The Good Earth
Pearl S. Buck
Published: Jan 01, 2007
I’ve studied Chinese history and read dozens of books about China, but one book so overshadows all the others that I might as well not have read them — and I first read that key book when I was about 12. Since 1931, Pearl S. Buck’s page-turner of a novel has had that effect on millions of readers. It won the Pulitzer Prize. It won the Nobel. "The Good Earth" was even annointed by Oprah, making any praise from me both minor-key and redundant.
I remember it as a lurid tale. Wang Lung, a simple farmer, has sex with O-Lan, his wife! O-Lan gives birth in the fields! [In fact, she doesn't.] Wang Lung visits a brothel! Wang Lung takes a mistress! Several loose women and a few bad men smoke opium!
I’ve just re-read "The Good Earth" — and it’s a different book now.
It’s still a love story, and a passionate one at that, but the love is named right in the title — this is a novel about one man’s romance with the earth. Wang Lung is a simple peasant, young in the late 19th century but living much as his ancestors did. As the book begins, on his wedding day, his priorities are clear:
A soft wind blew glently from the east, a wind mild and murmorous and full of rain. It was a good omen. There would be no rain this day, but within a few days, if this wind continued, there would be water. It was good. Yesterday he had said to his father that if this brazen, glittering sunshine continued, the wheat could not fill in the ear.
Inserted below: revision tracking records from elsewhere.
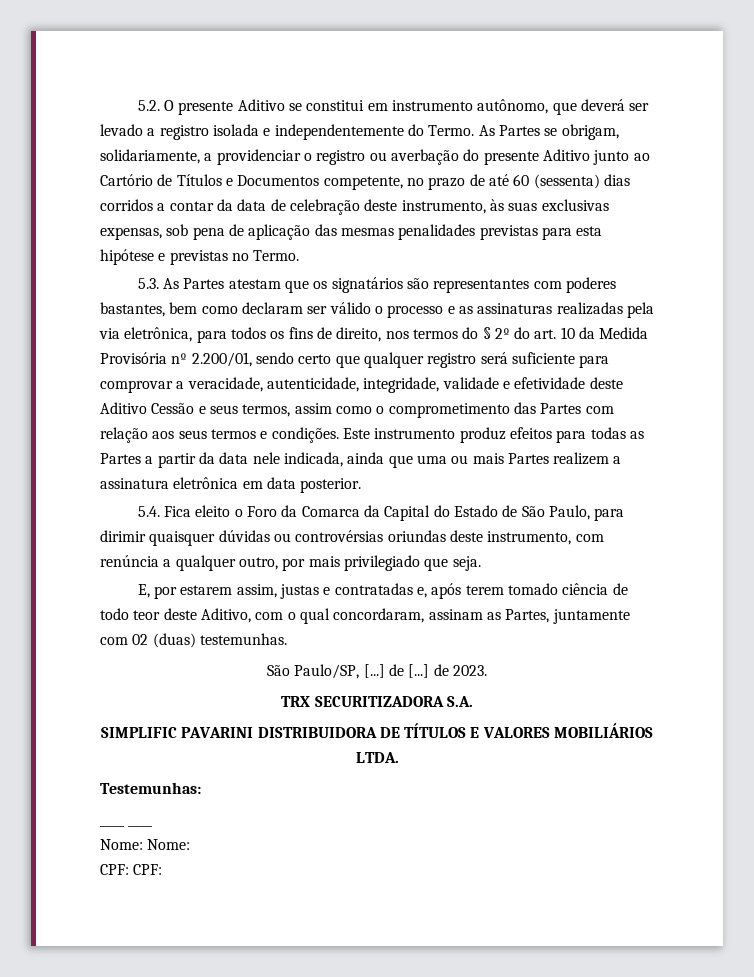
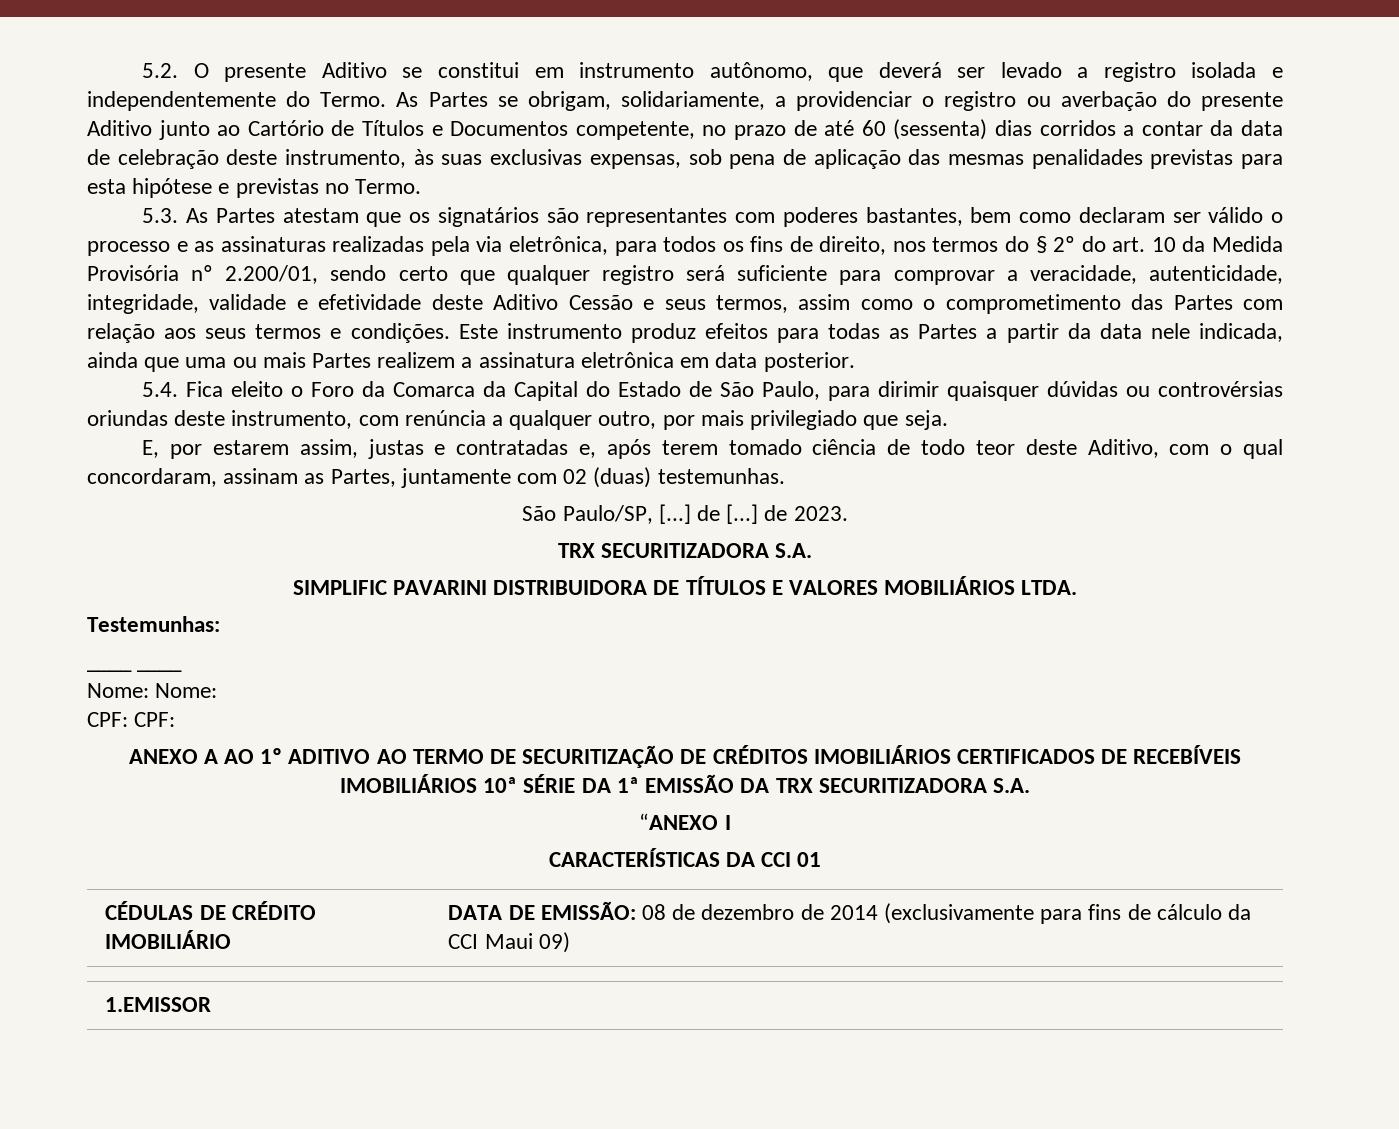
+ ANEXO A AO 1º ADITIVO AO TERMO DE SECURITIZAÇÃO DE CRÉDITOS IMOBILIÁRIOS CERTIFICADOS DE RECEBÍVEIS IMOBILIÁRIOS 10ª SÉRIE DA 1ª EMISSÃO DA TRX SECURITIZADORA S.A.
+ “ANEXO I
+ CARACTERÍSTICAS DA CCI 01
+ CÉDULAS DE CRÉDITO IMOBILIÁRIO | DATA DE EMISSÃO: 08 de dezembro de 2014 (exclusivamente para fins de cálculo da CCI Maui 09)
+ 1.EMISSOR

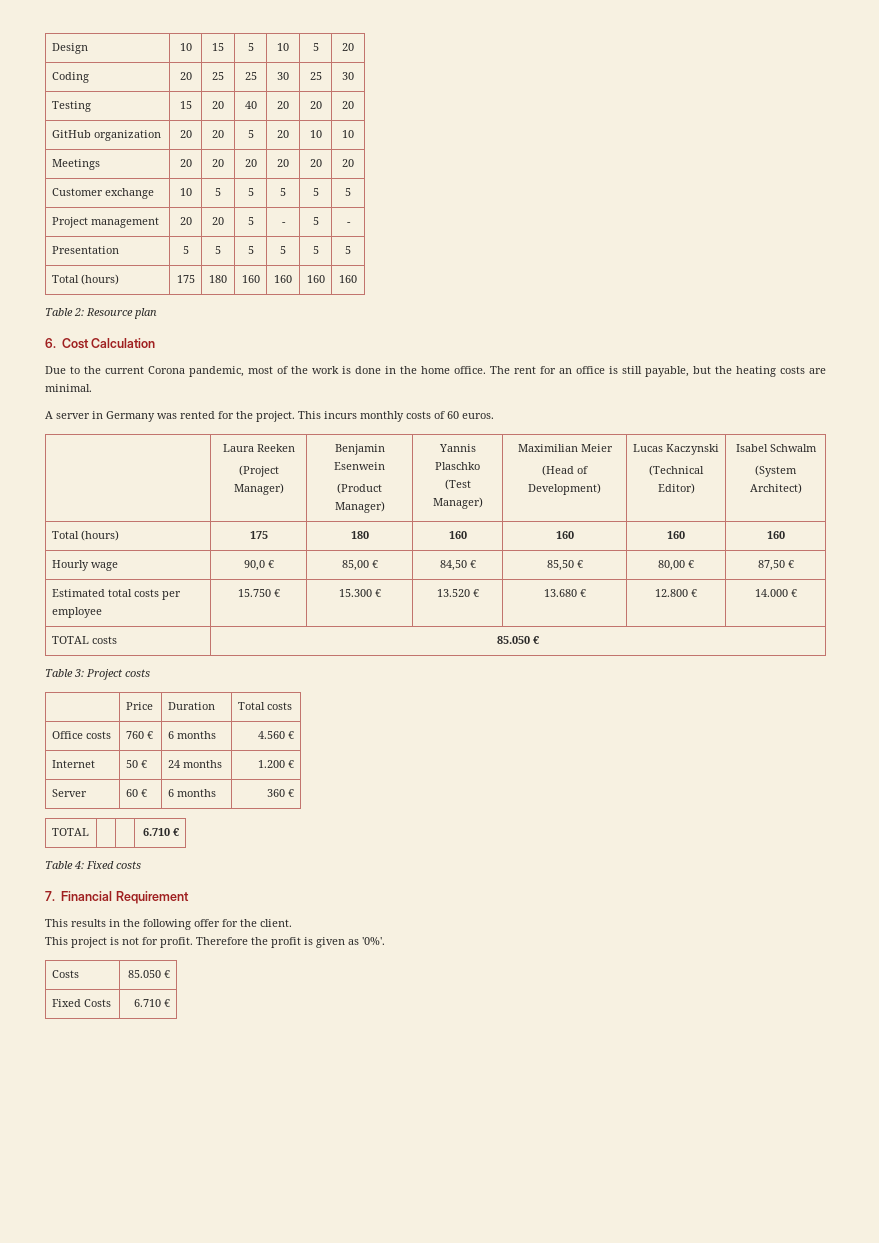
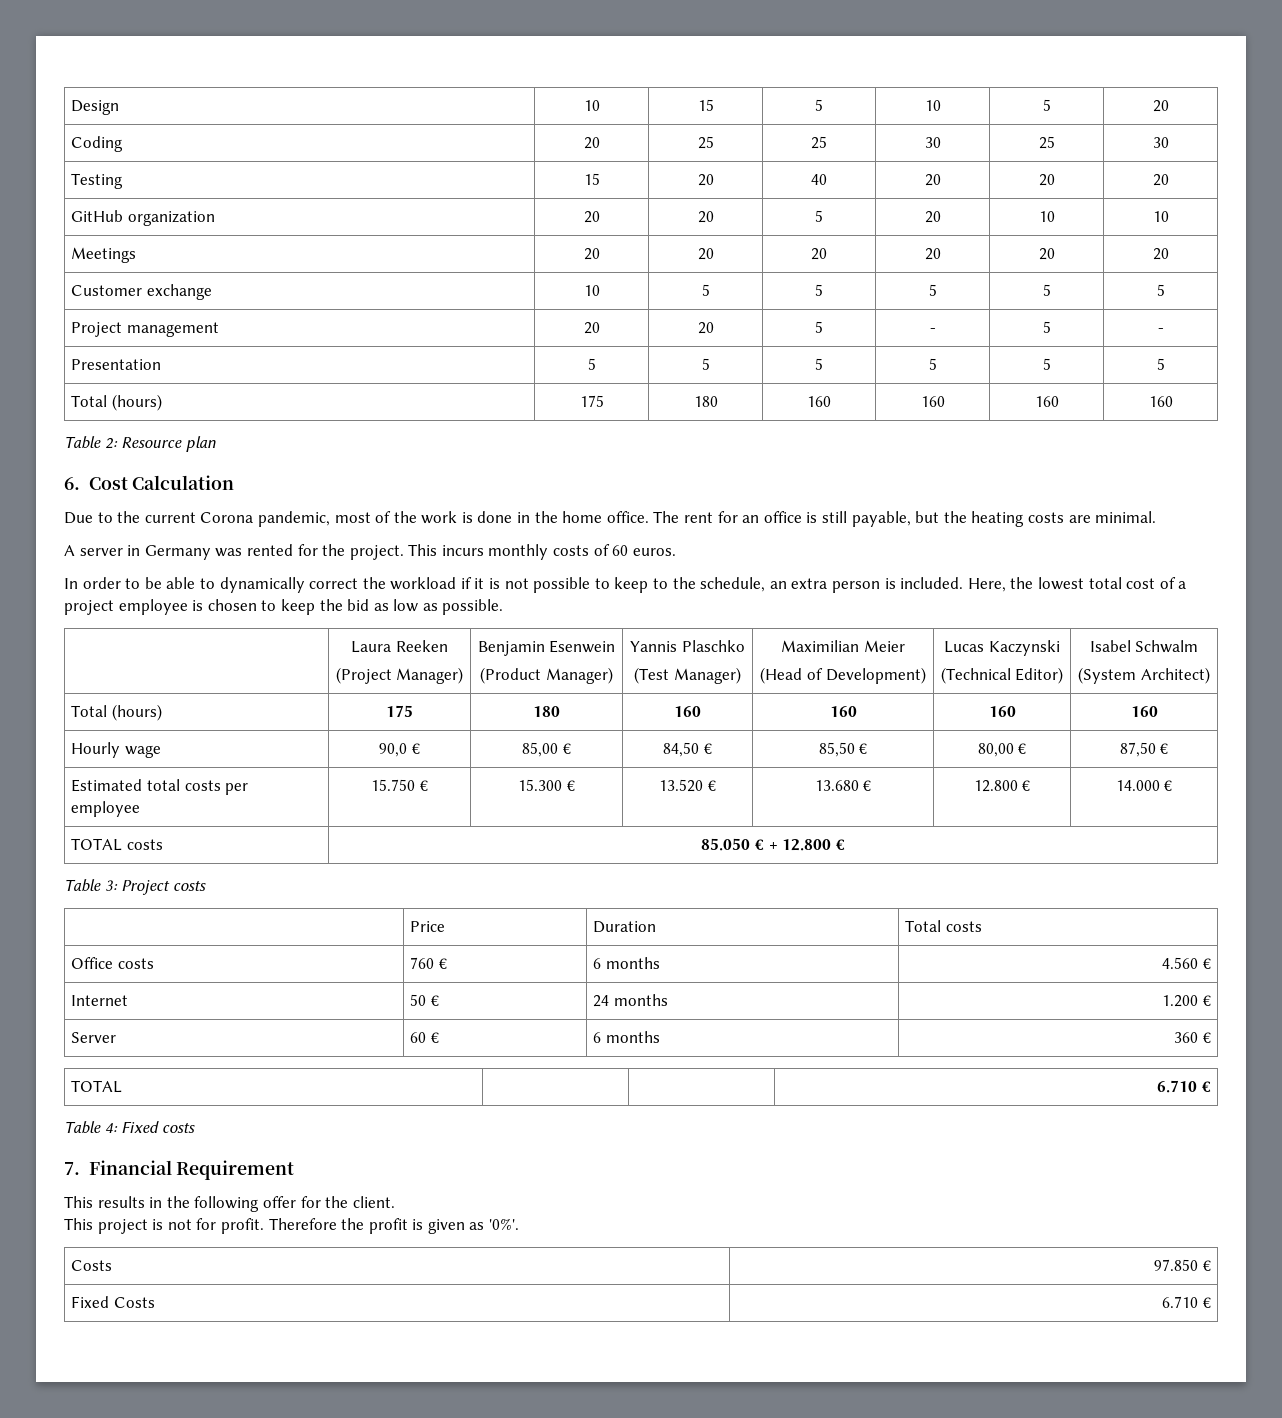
+ In order to be able to dynamically correct the workload if it is not possible to keep to the schedule, an extra person is included. Here, the lowest total cost of a project employee is chosen to keep the bid as low as possible.
- TOTAL costs | 85.050 €
+ TOTAL costs | 85.050 € + 12.800 €
- Costs | 85.050 €
+ Costs | 97.850 €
Now it was as if Heaven had chosen this day to wish him well. Earth would bear fruit.
O-Lan is no beauty. But she is a faithful wife and a beast of a worker. And in the fields, the couple achieves a pastoral harmony: "Moving together in a perfect rhythm, without a word, hour after hour, he fell into a union with her which took the pain from his labor." O-Lan, tellingly, works "in the harvest field" almost to the hour she gives birth. Soon after, she returns with the baby, who spends his days on a quilt in the fields as his parents work: "The woman and the child were as brown as the soil and they sat there like figures made of earth."
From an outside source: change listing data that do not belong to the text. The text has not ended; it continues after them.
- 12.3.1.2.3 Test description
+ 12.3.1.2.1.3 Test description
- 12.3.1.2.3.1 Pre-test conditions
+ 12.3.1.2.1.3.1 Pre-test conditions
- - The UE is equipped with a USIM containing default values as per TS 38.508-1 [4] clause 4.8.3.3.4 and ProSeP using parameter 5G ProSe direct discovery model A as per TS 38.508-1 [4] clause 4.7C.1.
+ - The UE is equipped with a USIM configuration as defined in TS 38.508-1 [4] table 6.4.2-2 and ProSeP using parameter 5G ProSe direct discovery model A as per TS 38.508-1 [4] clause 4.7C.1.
Terrible things happen: drought, famine, flight, violence, theft. But when Wang Lung and his family return to their land, prosperity returns with them. Wang Lung acquires more land. At harvest, his rooms are full of grain and garlic. His family grows. He is a man of respect.
But man cannot live in Paradise. Or is it that Paradise itself is under constant threat? Wang Lung now sees the things that money can buy. He encounters women who make him forget O-Lan’s many virtues. He takes a mistress, makes her a wife, brings her into his home. And now his home is a nest of troubles, for he has ignored his fields, forgotten his children, and created jealousy that he has no way to handle.
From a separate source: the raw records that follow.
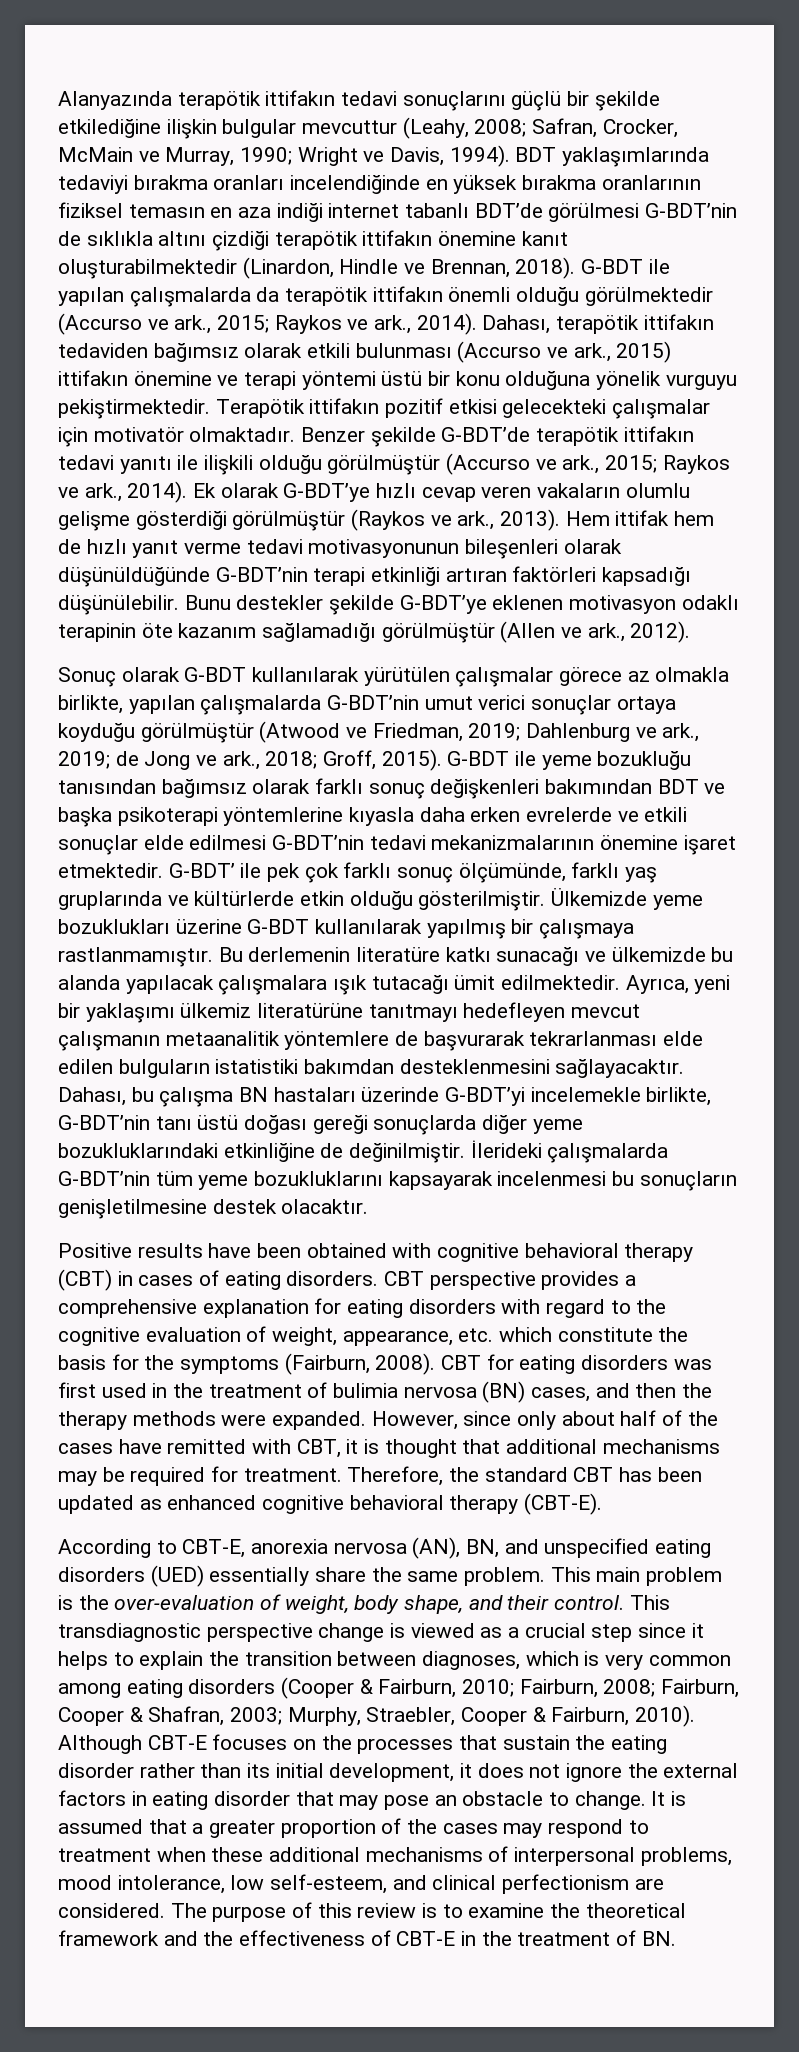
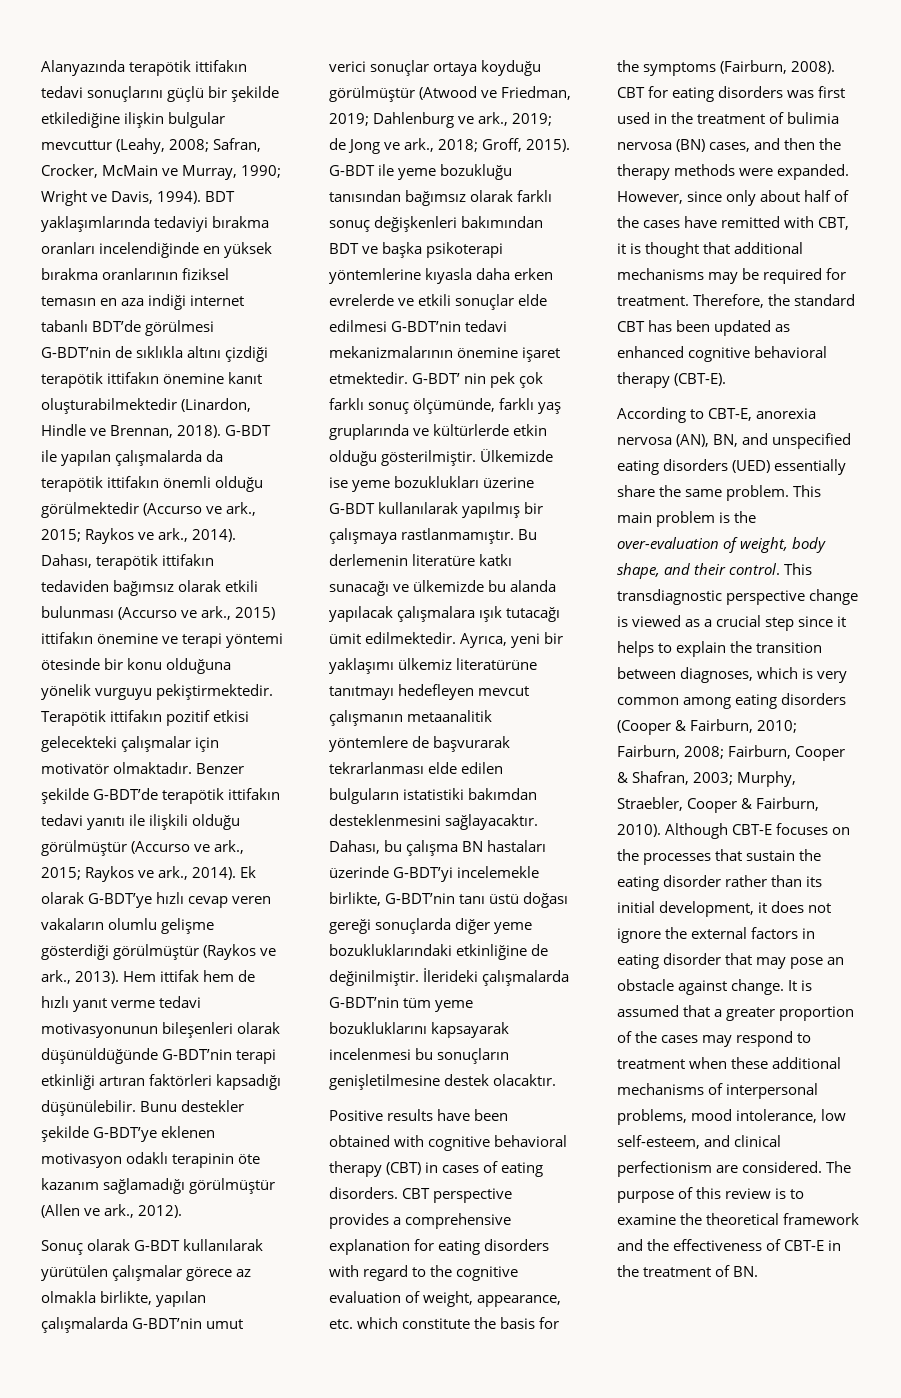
- Dahası, terapötik ittifakın tedaviden bağımsız olarak etkili bulunması (Accurso ve ark., 2015) ittifakın önemine ve terapi yöntemi üstü bir konu olduğuna yönelik vurguyu pekiştirmektedir.
+ Dahası, terapötik ittifakın tedaviden bağımsız olarak etkili bulunması (Accurso ve ark., 2015) ittifakın önemine ve terapi yöntemi ötesinde bir konu olduğuna yönelik vurguyu pekiştirmektedir.
- G-BDT’ ile pek çok farklı sonuç ölçümünde, farklı yaş gruplarında ve kültürlerde etkin olduğu gösterilmiştir.
+ G-BDT’ nin pek çok farklı sonuç ölçümünde, farklı yaş gruplarında ve kültürlerde etkin olduğu gösterilmiştir.
- Ülkemizde yeme bozuklukları üzerine G-BDT kullanılarak yapılmış bir çalışmaya rastlanmamıştır.
+ Ülkemizde ise yeme bozuklukları üzerine G-BDT kullanılarak yapılmış bir çalışmaya rastlanmamıştır.
- Although CBT-E focuses on the processes that sustain the eating disorder rather than its initial development, it does not ignore the external factors in eating disorder that may pose an obstacle to change.
+ Although CBT-E focuses on the processes that sustain the eating disorder rather than its initial development, it does not ignore the external factors in eating disorder that may pose an obstacle against change.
It is Pearl S. Buck’s great achievement that we are both outraged on O-Lan’s behalf and understanding of Wang Lung’s longings. And we can only admire how, as we race through the book, we see this is not just a novel about China on the eve on change from a largely agrarian society, it is also a universal book — a chronicle of the stages of all our loves. We aspire, we attain, and, instead of cultivating what is now ours, we aspire again. And the results usually aren’t pretty.
Will Wang Lung regain his good sense? Will his sons grow up to manage his fields? Will he notice the gem that is O-Lan before sickness carries her off? In contemporary fiction, these are ridiculous questions; who could care about a silly Chinese farmer’s joys about troubles? But once you start reading "The Good Earth" — a traditional novel, told in a traditional style — you find you care enormously.
Would that there were more books as addictive as this — for 12-year-old readers and the adults they will become.